On being disgusted

Have you ever worked for someone that you kind of despised? Completely felt opposed to their values & policies? I have, and it's just as awful as you'd imagine... granted, it's not like i was working as an assassin or forced to do seemingly terrible things against my will, & i know at this stage in the game everyone should be grateful for any job they have...BUT i've got to throw some thoughts out into cyber space after last week.

First off let me start out by saying that i am incredibly thankful that i no longer work for the company that i'm about to complain about... but, that i am also grateful for having had the opportunity to have worked there. I met some amazing people because i was employed there, my incredible boyfriend, & current boss just to name a few.

SO.

Once upon a time i worked for a big bank, one of those giant Banks you hear about on the nightly news that you probably drive past often, maybe even daily, maybe you even have a mortgage with them, or a checking/savings account, they are, after all, in most cases, right around the corner. I was one of their beloved employees once upon a time, and by beloved i do mean disposable.

Initially, i enjoyed my job - i liked interacting with different types of people on a daily basis, I felt good about helping individuals & was getting acquainted to the typical working class hours of corporate America employees. It was an adjustment, being that all of previous jobs were in more creative, laid back & local environments. I was hopeful though, a recent college grad & believed that i was easily on the path towards upper level positions where opportunities could be seemingly endless, and in turn my income would grow as well. Awesome, right? wrong.

As the months moved on and my immediate management shifted, i gathered a better understanding of what was actually surrounding me. Pressure "from above" to meet necessary quotas by any means possible, even if that meant situational ethics were removed from the equation. It was standard for my boss to suggest that i flirt with men to get more accounts, that i hit up grandmothers to open children's savings accounts, & attend on-sites ( booths setup outside of the traditional banking institution, where we can not accept money ) to convince students, typically struggling lower middle class students, to sign-up for "free" accounts in exchange for ridiculous bartering gifts.

I became disgusted with the institution that I was working for, not to mention the individuals over me who were so numbers driven they lost all sight of dignity & morality. It was harder and harder to maintain my positive attitude in working environments, i was told that my outgoing, bubbly personality & easy going nature were sometimes interpreted as immaturity & it would be best to not "stand out so much". It really got to me, and in hindsight i hate that i let them beat me down... but, that's neither here nor there. i'm just rambling.

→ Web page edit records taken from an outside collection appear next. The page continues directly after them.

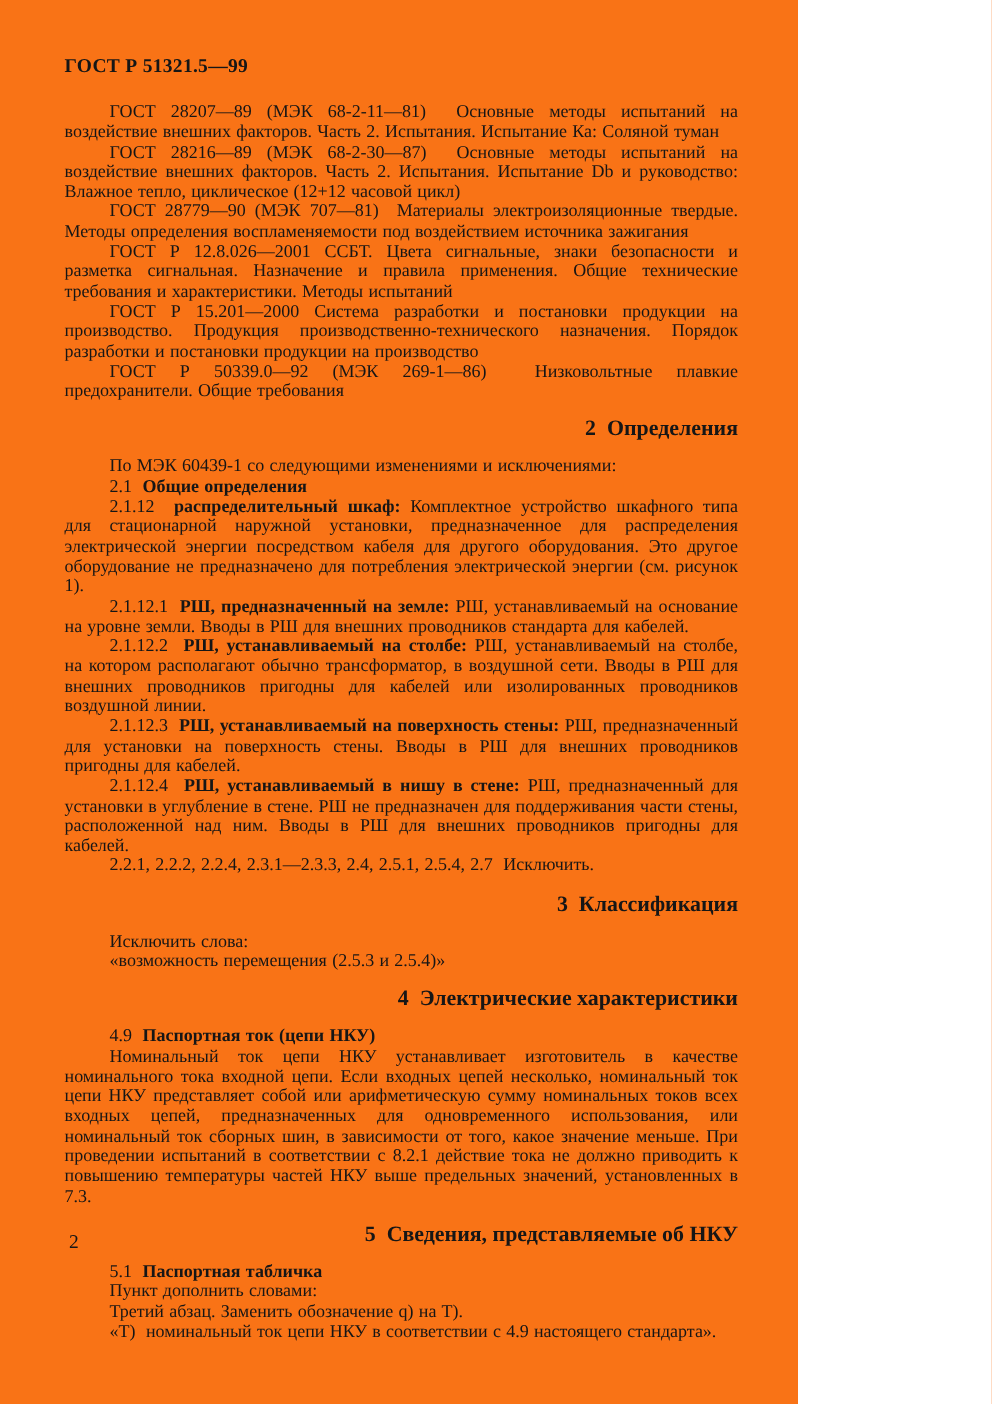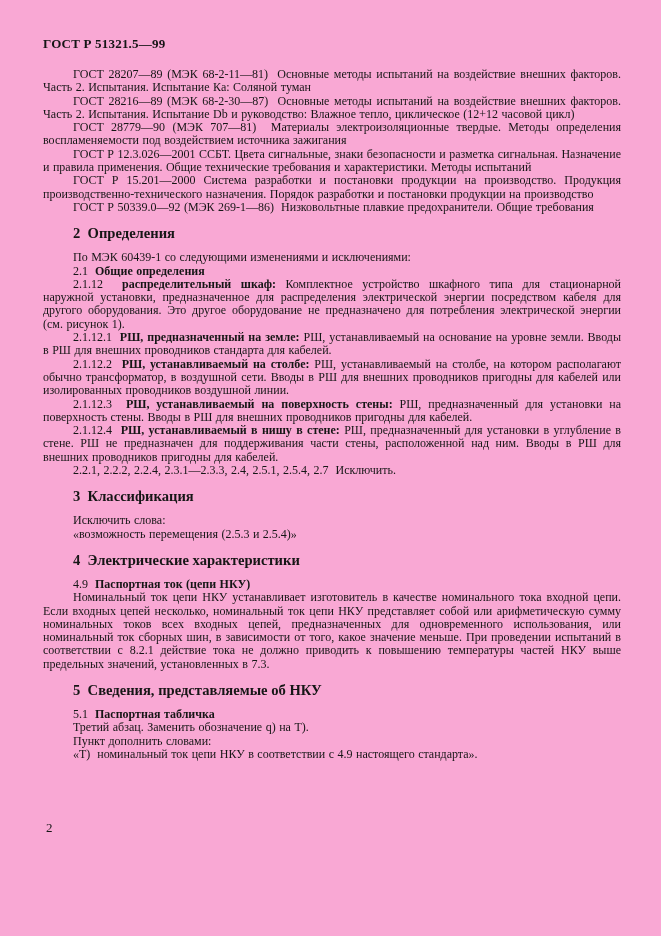--- a/index.html
+++ b/index.html
@@ -5,9 +5,9 @@
   html, body { margin: 0; padding: 0; background: #ffffff; }
   .page {
     position: relative;
-    width: 661px;
+    width: 532px;
     height: 936px;
-    background: #f9a8d4;
+    background: #f97316;
     box-sizing: border-box;
     padding: 36px 40px 0 43px;
     overflow: hidden;

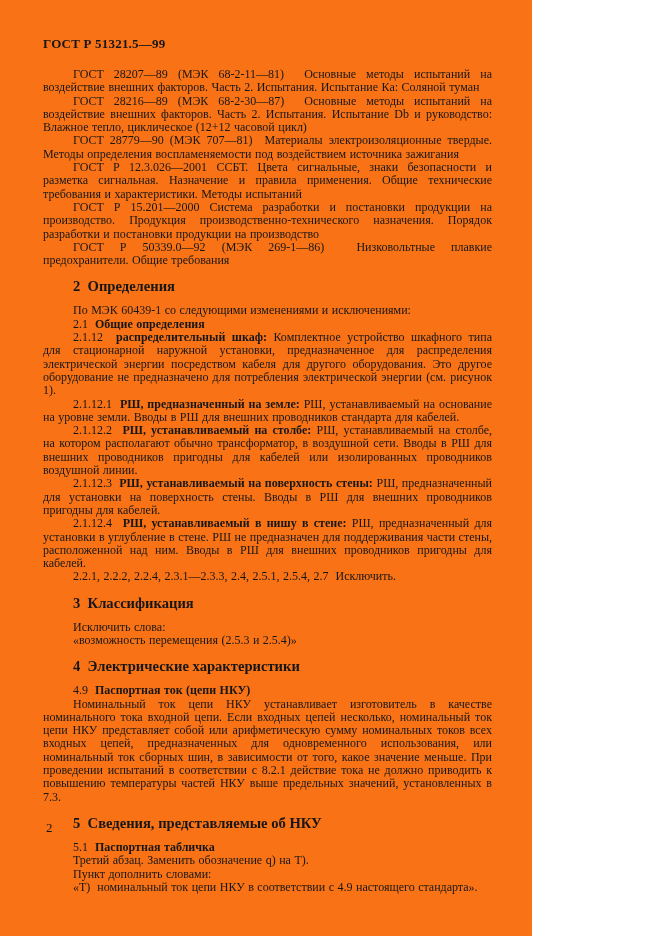--- a/index.html
+++ b/index.html
@@ -55,7 +55,7 @@
       <p class="para"><span class="run">ГОСТ 28207—89 (МЭК 68-2-11—81)&nbsp; Основные методы испытаний на воздействие внешних факторов. Часть 2. Испытания. Испытание Ка: Соляной туман</span></p>
       <p class="para"><span class="run">ГОСТ 28216—89 (МЭК 68-2-30—87)&nbsp; Основные методы испытаний на воздействие внешних факторов. Часть 2. Испытания. Испытание Db и руководство: Влажное тепло, циклическое (12+12 часовой цикл)</span></p>
       <p class="para"><span class="run">ГОСТ 28779—90 (МЭК 707—81)&nbsp; Материалы электроизоляционные твердые. Методы определения воспламеняемости под воздействием источника зажигания</span></p>
-      <p class="para"><span class="run">ГОСТ Р 12.3.026—2001 ССБТ. Цвета сигнальные, знаки безопасности и разметка сигнальная. Назначение и правила применения. Общие технические требования и характеристики. Методы испытаний</span></p>
+      <p class="para"><span class="run">ГОСТ Р 12.8.026—2001 ССБТ. Цвета сигнальные, знаки безопасности и разметка сигнальная. Назначение и правила применения. Общие технические требования и характеристики. Методы испытаний</span></p>
       <p class="para"><span class="run">ГОСТ Р 15.201—2000 Система разработки и постановки продукции на производство. Продукция производственно-технического назначения. Порядок разработки и постановки продукции на производство</span></p>
       <p class="para"><span class="run">ГОСТ Р 50339.0—92 (МЭК 269-1—86)&nbsp; Низковольтные плавкие предохранители. Общие требования</span></p>
       <h2 class="sec-heading">2&nbsp; Определения</h2>

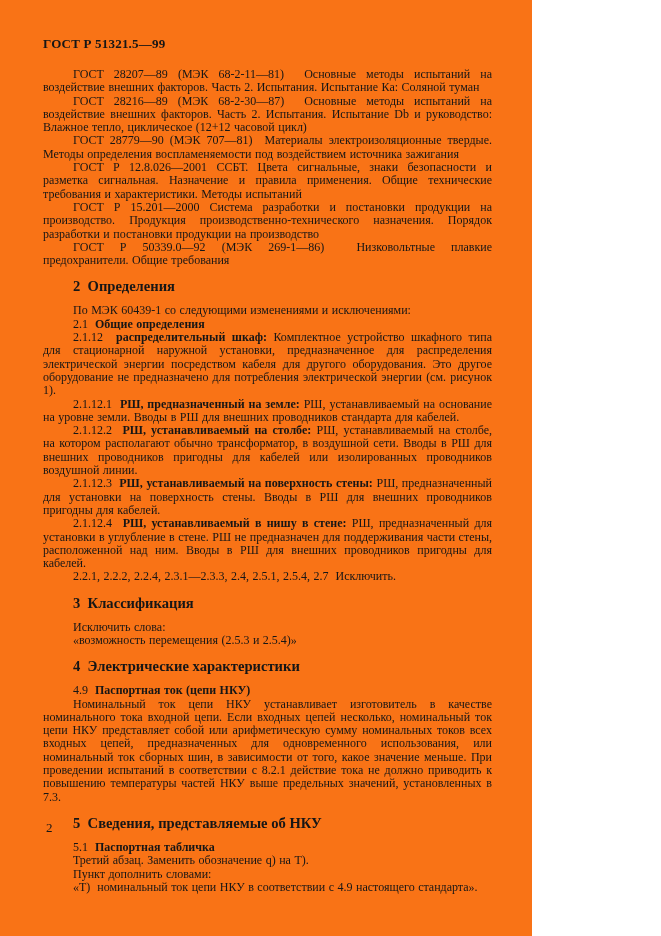--- a/index.html
+++ b/index.html
@@ -36,7 +36,7 @@
     font-weight: bold;
     margin: 11px 0 10px 0;
     padding-left: 30px;
-    text-align: left;
+    text-align: right;
   }
   .page-number {
     position: absolute;

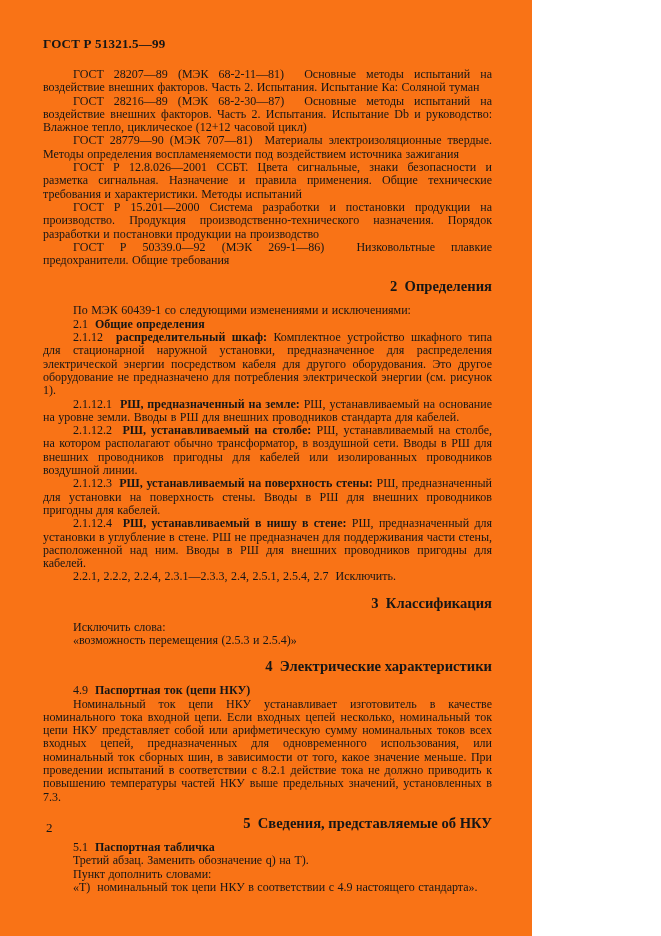--- a/index.html
+++ b/index.html
@@ -75,8 +75,8 @@
       <p class="para"><span class="run">Номинальный ток цепи НКУ устанавливает изготовитель в качестве номинального тока входной цепи. Если входных цепей несколько, номинальный ток цепи НКУ представляет собой или арифметическую сумму номинальных токов всех входных цепей, предназначенных для одновременного использования, или номинальный ток сборных шин, в зависимости от того, какое значение меньше. При проведении испытаний в соответствии с 8.2.1 действие тока не должно приводить к повышению температуры частей НКУ выше предельных значений, установленных в 7.3.</span></p>
       <h2 class="sec-heading">5&nbsp; Сведения, представляемые об НКУ</h2>
       <p class="para"><span class="run">5.1&nbsp; </span><span class="run b">Паспортная табличка</span></p>
+      <p class="para"><span class="run">Пункт дополнить словами:</span></p>
       <p class="para"><span class="run">Третий абзац. Заменить обозначение q) на Т).</span></p>
-      <p class="para"><span class="run">Пункт дополнить словами:</span></p>
       <p class="para"><span class="run">«Т)&nbsp; номинальный ток цепи НКУ в соответствии с 4.9 настоящего стандарта».</span></p>
     </div>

what's really disgusting is how many people i watched them brain wash & destroy. Countless people, myself included, who were made to feel that no matter what they accomplished or how much they achieved - it was never enough, and there was always more to be obtained. This theory makes sense in some scenarios, but when one does not feel valued - this constant response becomes debilitating. In addition, there was a perpetual feeling of insecurity that we could be replaced at any time.... as if scare tactics on one's job security is the most efficient way of achieving a job well done on their behalf.

Last week i learned that one of the most dependable, knowledgeable, hard-working & loyal employees i had the pleasure of working with at the aforementioned company was let go. My heart broke a little, and i decided that what my nineteen months in the banking industry really taught me, is that big banks have ZERO appreciation for the quality of work that is put forth by an individual - only the quantity of $$ one can bring their disgusting institution.